Start of Input records

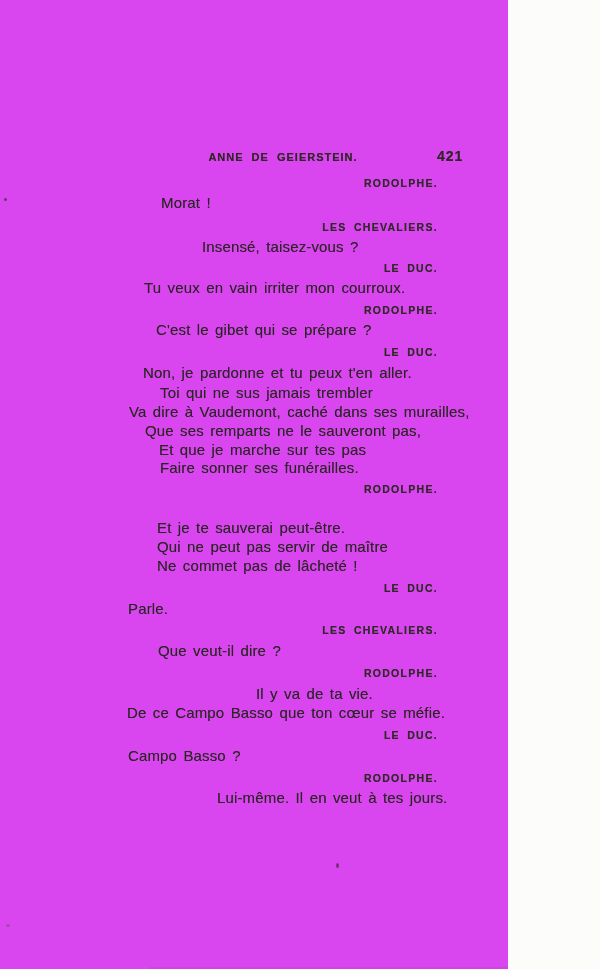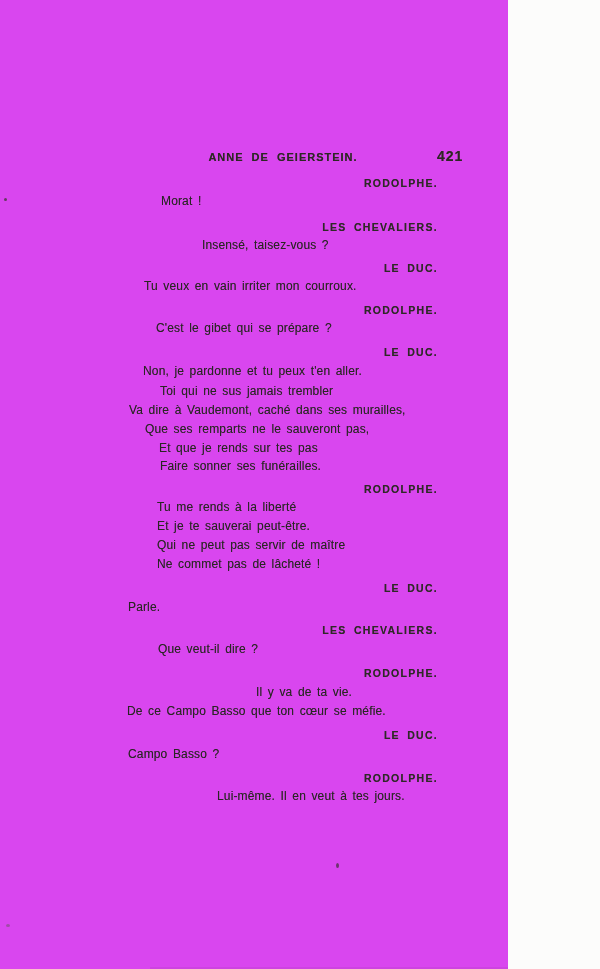--- a/index.html
+++ b/index.html
@@ -49,21 +49,21 @@
     width: 310px;
     text-align: right;
     font-size: 10.5px;
     font-weight: 700;
     letter-spacing: 1.3px;
     word-spacing: 3px;
     color: #2e2a26;
     text-shadow: 0 0 0.5px rgba(40,35,30,0.55);
   }
   .dialogue {
-    font-size: 12px;
+    font-size: 15px;
     letter-spacing: 0.15px;
     word-spacing: 2px;
     color: #292623;
     text-shadow: 0 0 0.5px rgba(40,35,30,0.45);
   }
   .speck {
     position: absolute;
     border-radius: 50%;
   }
   .speck-1 { top: 198px; left: 4px;   width: 3px; height: 3px; background: rgba(60,55,50,0.75); }
@@ -96,25 +96,24 @@
   <div class="line dialogue" style="top:279px;left:144px">Tu veux en vain irriter mon courroux.</div>
 
   <div class="line speaker" style="top:304px">RODOLPHE.</div>
   <div class="line dialogue" style="top:321px;left:156px">C'est le gibet qui se prépare ?</div>
 
   <div class="line speaker" style="top:346px">LE DUC.</div>
   <div class="line dialogue" style="top:384px;left:160px">Toi qui ne sus jamais trembler</div>
   <div class="line dialogue" style="top:364px;left:143px">Non, je pardonne et tu peux t'en aller.</div>
   <div class="line dialogue" style="top:403px;left:129px">Va dire à Vaudemont, caché dans ses murailles,</div>
   <div class="line dialogue" style="top:422px;left:145px">Que ses remparts ne le sauveront pas,</div>
-  <div class="line dialogue" style="top:441px;left:159px">Et que je rends sur tes pas</div>
+  <div class="line dialogue" style="top:441px;left:159px">Et que je marche sur tes pas</div>
   <div class="line dialogue" style="top:459px;left:160px">Faire sonner ses funérailles.</div>
 
   <div class="line speaker" style="top:483px">RODOLPHE.</div>
-  <div class="line dialogue" style="top:500px;left:157px">Tu me rends à la liberté</div>
   <div class="line dialogue" style="top:519px;left:157px">Et je te sauverai peut-être.</div>
   <div class="line dialogue" style="top:538px;left:157px">Qui ne peut pas servir de maître</div>
   <div class="line dialogue" style="top:557px;left:157px">Ne commet pas de lâcheté !</div>
 
   <div class="line speaker" style="top:582px">LE DUC.</div>
   <div class="line dialogue" style="top:600px;left:128px">Parle.</div>
 
   <div class="line speaker" style="top:624px">LES CHEVALIERS.</div>
   <div class="line dialogue" style="top:642px;left:158px">Que veut-il dire ?</div>
 

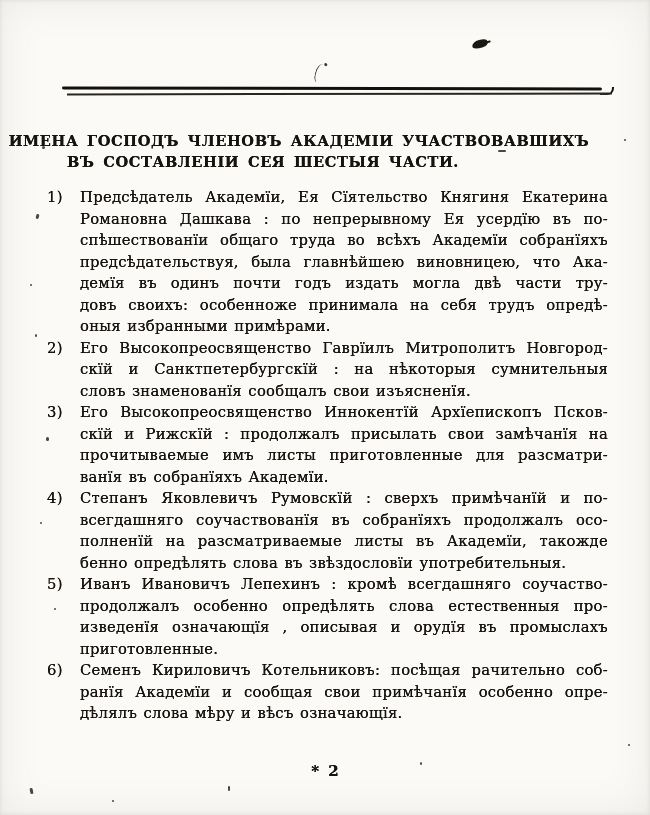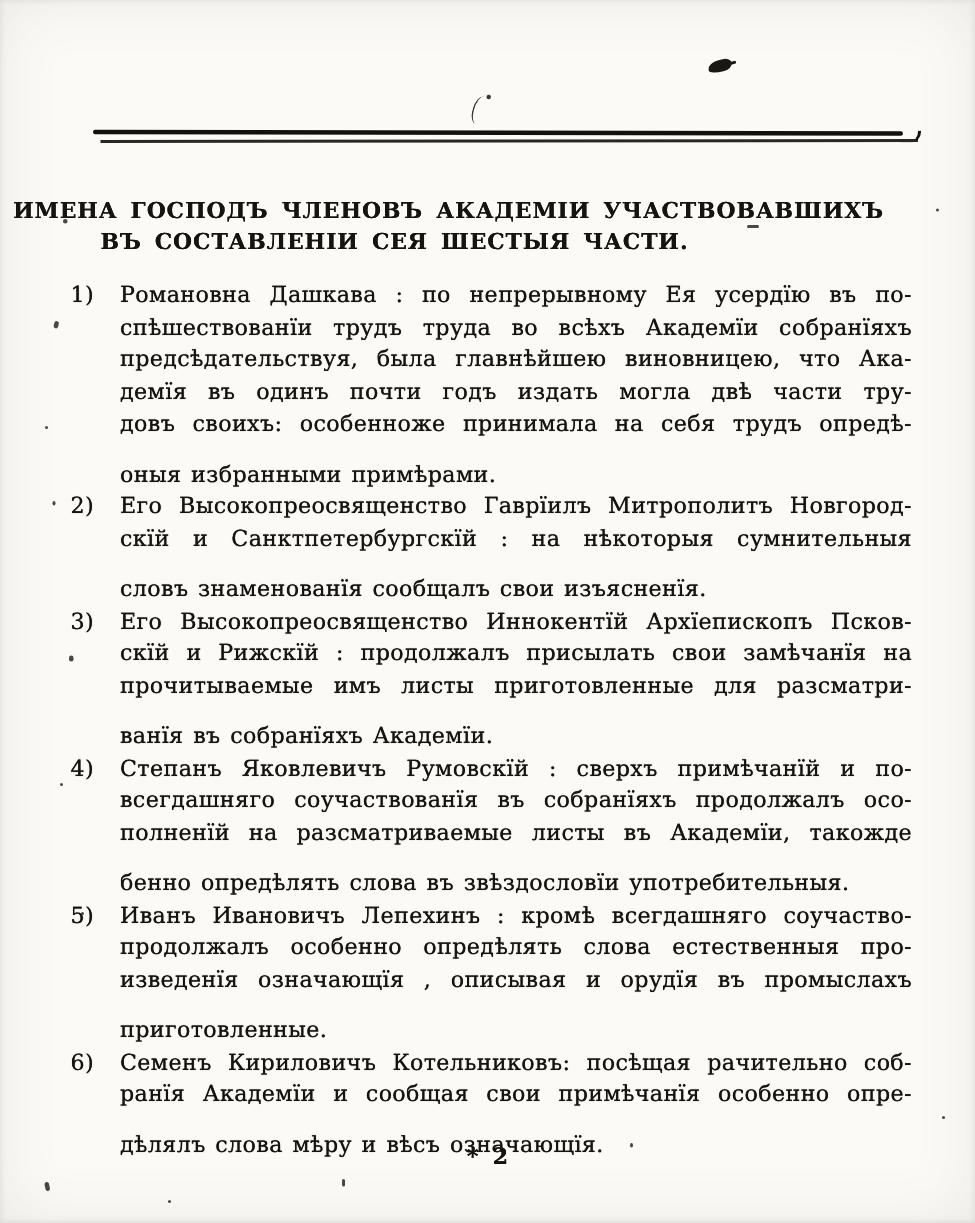--- a/index.html
+++ b/index.html
@@ -67,21 +67,21 @@
     position:absolute; left:-33px; top:0;
     height:21.5px; line-height:21.5px;
   }
   .line {
     height:21.5px; line-height:21.5px;
     overflow:hidden;
     text-align:justify;
     white-space:normal;
   }
   .line:after { content:""; display:inline-block; width:100%; height:0; }
-  .line.last { text-align:left;margin-top:12px; }
+  .line.last { text-align:left; }
   .line.last:after { content:none; }
   
   .signature {
     position:absolute; top:762px; left:80px; width:528px;
     text-align:center;
     font-size:15px; font-weight:bold;
     letter-spacing:2px;
     transform:translateX(-18px);
     text-shadow:0 0 0.4px currentColor;
   }
@@ -125,22 +125,23 @@
   <div class="rule-hook"></div>
 
   <div class="heading">
     <div class="h1">ИМЕНА ГОСПОДЪ ЧЛЕНОВЪ АКАДЕМІИ УЧАСТВОВАВШИХЪ</div>
     <div class="h2">ВЪ СОСТАВЛЕНІИ СЕЯ ШЕСТЫЯ ЧАСТИ.</div>
   </div>
 
   <div class="list" id="list">
       <div class="item">
         <span class="num">1)</span>
+        <div class="line">Предсѣдатель Академїи, Ея Сїятельство Княгиня Екатерина</div>
         <div class="line">Романовна Дашкава : по непрерывному Ея усердїю въ по-</div>
-        <div class="line">спѣшествованїи трудъ труда во всѣхъ Академїи собранїяхъ</div>
+        <div class="line">спѣшествованїи общаго труда во всѣхъ Академїи собранїяхъ</div>
         <div class="line">предсѣдательствуя, была главнѣйшею виновницею, что Ака-</div>
         <div class="line">демїя въ одинъ почти годъ издать могла двѣ части тру-</div>
         <div class="line">довъ своихъ: особенноже принимала на себя трудъ опредѣ-</div>
         <div class="line last">оныя избранными примѣрами.</div>
       </div>
       <div class="item">
         <span class="num">2)</span>
         <div class="line">Его Высокопреосвященство Гаврїилъ Митрополитъ Новгород-</div>
         <div class="line">скїй и Санктпетербургскїй : на нѣкоторыя сумнительныя</div>
         <div class="line last">словъ знаменованїя сообщалъ свои изъясненїя.</div>

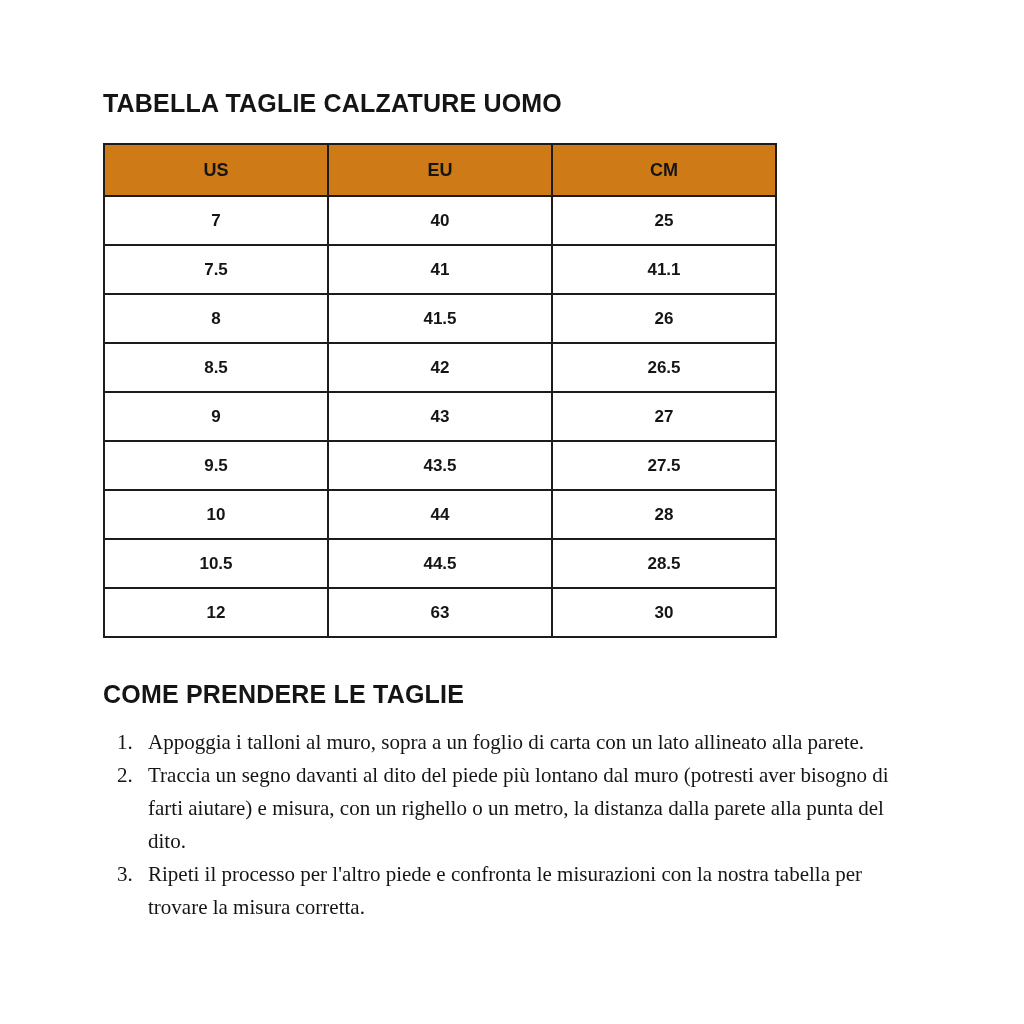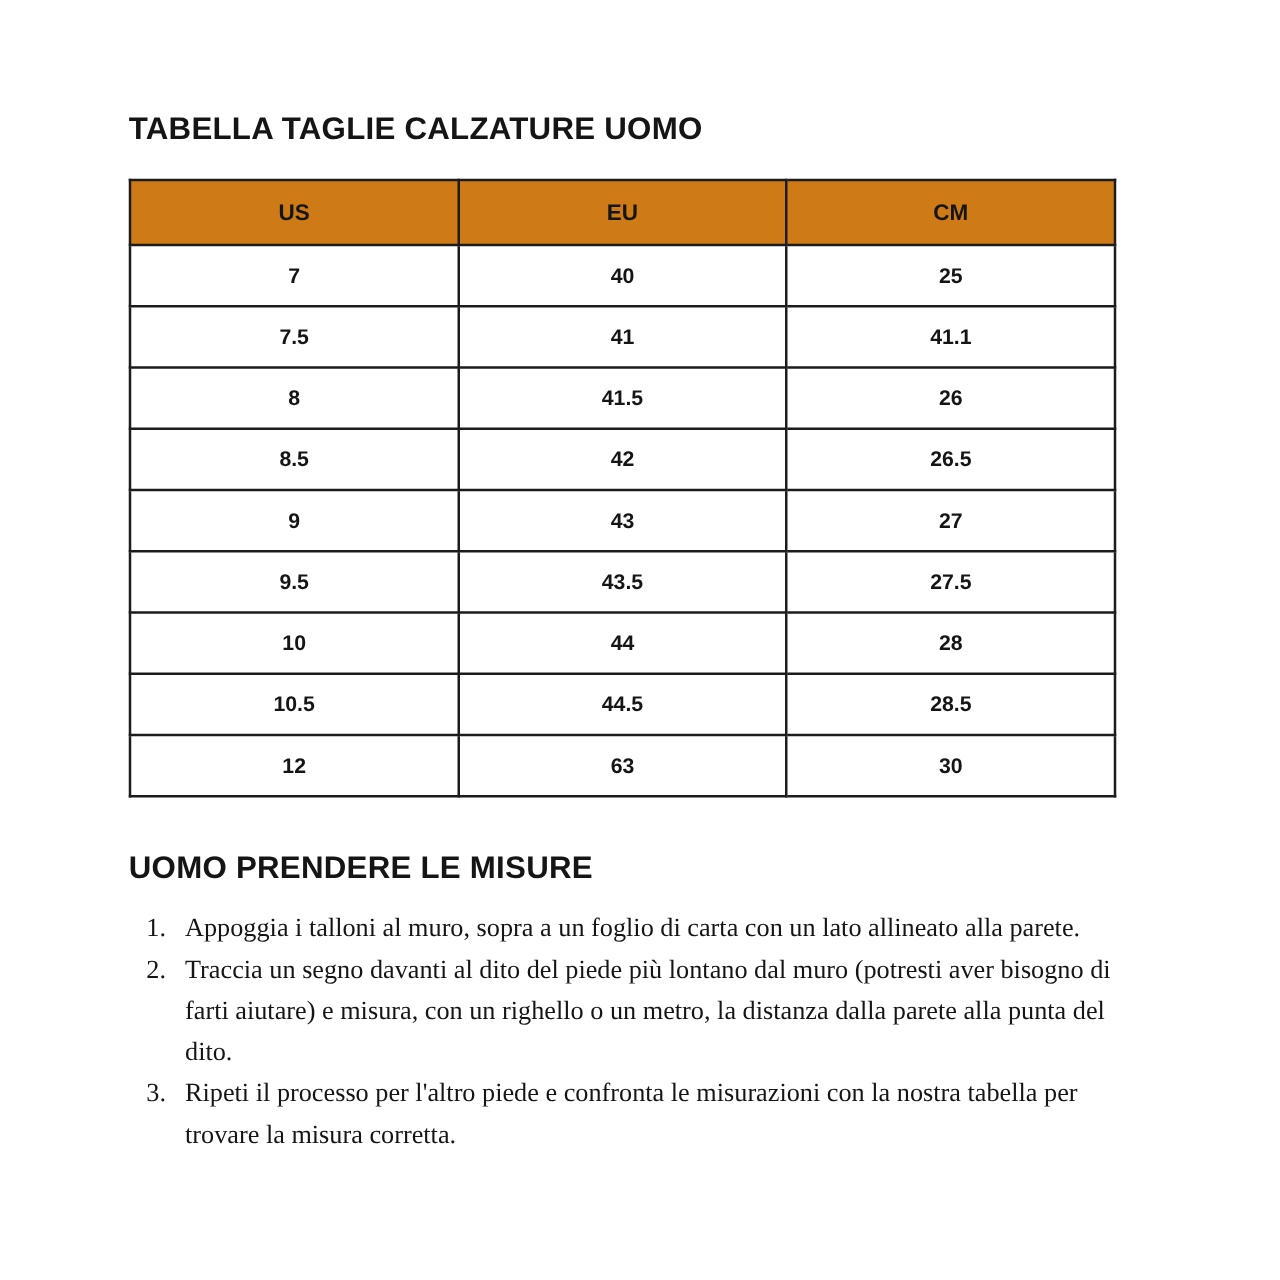--- a/index.html
+++ b/index.html
@@ -26,21 +26,21 @@
   }
   h1.section-title, h2.section-title {
     font-size: 25px;
     font-weight: bold;
     letter-spacing: 0.2px;
     margin: 0;
     color: var(--text);
   }
   h1.section-title { margin-top: 13px; }
   table.size-table {
-    width: 790px;
+    width: 674px;
     border-collapse: collapse;
     margin-top: 25px;
     table-layout: fixed;
   }
   table.size-table th,
   table.size-table td {
     border: 2px solid var(--border);
     text-align: center;
     vertical-align: middle;
     font-weight: bold;
@@ -136,21 +136,21 @@
         <td>28.5</td>
       </tr>
       <tr>
         <td>12</td>
         <td>63</td>
         <td>30</td>
       </tr>
     </tbody>
   </table>
 
-  <h2 class="section-title">UOMO PRENDERE LE MISURE</h2>
+  <h2 class="section-title">COME PRENDERE LE TAGLIE</h2>
 
   <ol class="steps">
     <li>Appoggia i talloni al muro, sopra a un foglio di carta con un lato allineato alla parete.</li>
     <li>Traccia un segno davanti al dito del piede più lontano dal muro (potresti aver bisogno di farti aiutare) e misura, con un righello o un metro, la distanza dalla parete alla punta del dito.</li>
     <li>Ripeti il processo per l'altro piede e confronta le misurazioni con la nostra tabella per trovare la misura corretta.</li>
   </ol>
 
 </main>
 
 </body></html>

End of Input records

Activity => Pictures do not belong in the copy. Reproduce the rest of the data exactly.

Reply to the task =>
--- a/index.html
+++ b/index.html
@@ -49,21 +49,21 @@
     width: 310px;
     text-align: right;
     font-size: 10.5px;
     font-weight: 700;
     letter-spacing: 1.3px;
     word-spacing: 3px;
     color: #2e2a26;
     text-shadow: 0 0 0.5px rgba(40,35,30,0.55);
   }
   .dialogue {
-    font-size: 12px;
+    font-size: 15px;
     letter-spacing: 0.15px;
     word-spacing: 2px;
     color: #292623;
     text-shadow: 0 0 0.5px rgba(40,35,30,0.45);
   }
   .speck {
     position: absolute;
     border-radius: 50%;
   }
   .speck-1 { top: 198px; left: 4px;   width: 3px; height: 3px; background: rgba(60,55,50,0.75); }
@@ -96,25 +96,24 @@
   <div class="line dialogue" style="top:279px;left:144px">Tu veux en vain irriter mon courroux.</div>
 
   <div class="line speaker" style="top:304px">RODOLPHE.</div>
   <div class="line dialogue" style="top:321px;left:156px">C'est le gibet qui se prépare ?</div>
 
   <div class="line speaker" style="top:346px">LE DUC.</div>
   <div class="line dialogue" style="top:384px;left:160px">Toi qui ne sus jamais trembler</div>
   <div class="line dialogue" style="top:364px;left:143px">Non, je pardonne et tu peux t'en aller.</div>
   <div class="line dialogue" style="top:403px;left:129px">Va dire à Vaudemont, caché dans ses murailles,</div>
   <div class="line dialogue" style="top:422px;left:145px">Que ses remparts ne le sauveront pas,</div>
-  <div class="line dialogue" style="top:441px;left:159px">Et que je rends sur tes pas</div>
+  <div class="line dialogue" style="top:441px;left:159px">Et que je marche sur tes pas</div>
   <div class="line dialogue" style="top:459px;left:160px">Faire sonner ses funérailles.</div>
 
   <div class="line speaker" style="top:483px">RODOLPHE.</div>
-  <div class="line dialogue" style="top:500px;left:157px">Tu me rends à la liberté</div>
   <div class="line dialogue" style="top:519px;left:157px">Et je te sauverai peut-être.</div>
   <div class="line dialogue" style="top:538px;left:157px">Qui ne peut pas servir de maître</div>
   <div class="line dialogue" style="top:557px;left:157px">Ne commet pas de lâcheté !</div>
 
   <div class="line speaker" style="top:582px">LE DUC.</div>
   <div class="line dialogue" style="top:600px;left:128px">Parle.</div>
 
   <div class="line speaker" style="top:624px">LES CHEVALIERS.</div>
   <div class="line dialogue" style="top:642px;left:158px">Que veut-il dire ?</div>
 

--- a/index.html
+++ b/index.html
@@ -67,21 +67,21 @@
     position:absolute; left:-33px; top:0;
     height:21.5px; line-height:21.5px;
   }
   .line {
     height:21.5px; line-height:21.5px;
     overflow:hidden;
     text-align:justify;
     white-space:normal;
   }
   .line:after { content:""; display:inline-block; width:100%; height:0; }
-  .line.last { text-align:left;margin-top:12px; }
+  .line.last { text-align:left; }
   .line.last:after { content:none; }
   
   .signature {
     position:absolute; top:762px; left:80px; width:528px;
     text-align:center;
     font-size:15px; font-weight:bold;
     letter-spacing:2px;
     transform:translateX(-18px);
     text-shadow:0 0 0.4px currentColor;
   }
@@ -125,22 +125,23 @@
   <div class="rule-hook"></div>
 
   <div class="heading">
     <div class="h1">ИМЕНА ГОСПОДЪ ЧЛЕНОВЪ АКАДЕМІИ УЧАСТВОВАВШИХЪ</div>
     <div class="h2">ВЪ СОСТАВЛЕНІИ СЕЯ ШЕСТЫЯ ЧАСТИ.</div>
   </div>
 
   <div class="list" id="list">
       <div class="item">
         <span class="num">1)</span>
+        <div class="line">Предсѣдатель Академїи, Ея Сїятельство Княгиня Екатерина</div>
         <div class="line">Романовна Дашкава : по непрерывному Ея усердїю въ по-</div>
-        <div class="line">спѣшествованїи трудъ труда во всѣхъ Академїи собранїяхъ</div>
+        <div class="line">спѣшествованїи общаго труда во всѣхъ Академїи собранїяхъ</div>
         <div class="line">предсѣдательствуя, была главнѣйшею виновницею, что Ака-</div>
         <div class="line">демїя въ одинъ почти годъ издать могла двѣ части тру-</div>
         <div class="line">довъ своихъ: особенноже принимала на себя трудъ опредѣ-</div>
         <div class="line last">оныя избранными примѣрами.</div>
       </div>
       <div class="item">
         <span class="num">2)</span>
         <div class="line">Его Высокопреосвященство Гаврїилъ Митрополитъ Новгород-</div>
         <div class="line">скїй и Санктпетербургскїй : на нѣкоторыя сумнительныя</div>
         <div class="line last">словъ знаменованїя сообщалъ свои изъясненїя.</div>

--- a/index.html
+++ b/index.html
@@ -26,21 +26,21 @@
   }
   h1.section-title, h2.section-title {
     font-size: 25px;
     font-weight: bold;
     letter-spacing: 0.2px;
     margin: 0;
     color: var(--text);
   }
   h1.section-title { margin-top: 13px; }
   table.size-table {
-    width: 790px;
+    width: 674px;
     border-collapse: collapse;
     margin-top: 25px;
     table-layout: fixed;
   }
   table.size-table th,
   table.size-table td {
     border: 2px solid var(--border);
     text-align: center;
     vertical-align: middle;
     font-weight: bold;
@@ -136,21 +136,21 @@
         <td>28.5</td>
       </tr>
       <tr>
         <td>12</td>
         <td>63</td>
         <td>30</td>
       </tr>
     </tbody>
   </table>
 
-  <h2 class="section-title">UOMO PRENDERE LE MISURE</h2>
+  <h2 class="section-title">COME PRENDERE LE TAGLIE</h2>
 
   <ol class="steps">
     <li>Appoggia i talloni al muro, sopra a un foglio di carta con un lato allineato alla parete.</li>
     <li>Traccia un segno davanti al dito del piede più lontano dal muro (potresti aver bisogno di farti aiutare) e misura, con un righello o un metro, la distanza dalla parete alla punta del dito.</li>
     <li>Ripeti il processo per l'altro piede e confronta le misurazioni con la nostra tabella per trovare la misura corretta.</li>
   </ol>
 
 </main>
 
 </body></html>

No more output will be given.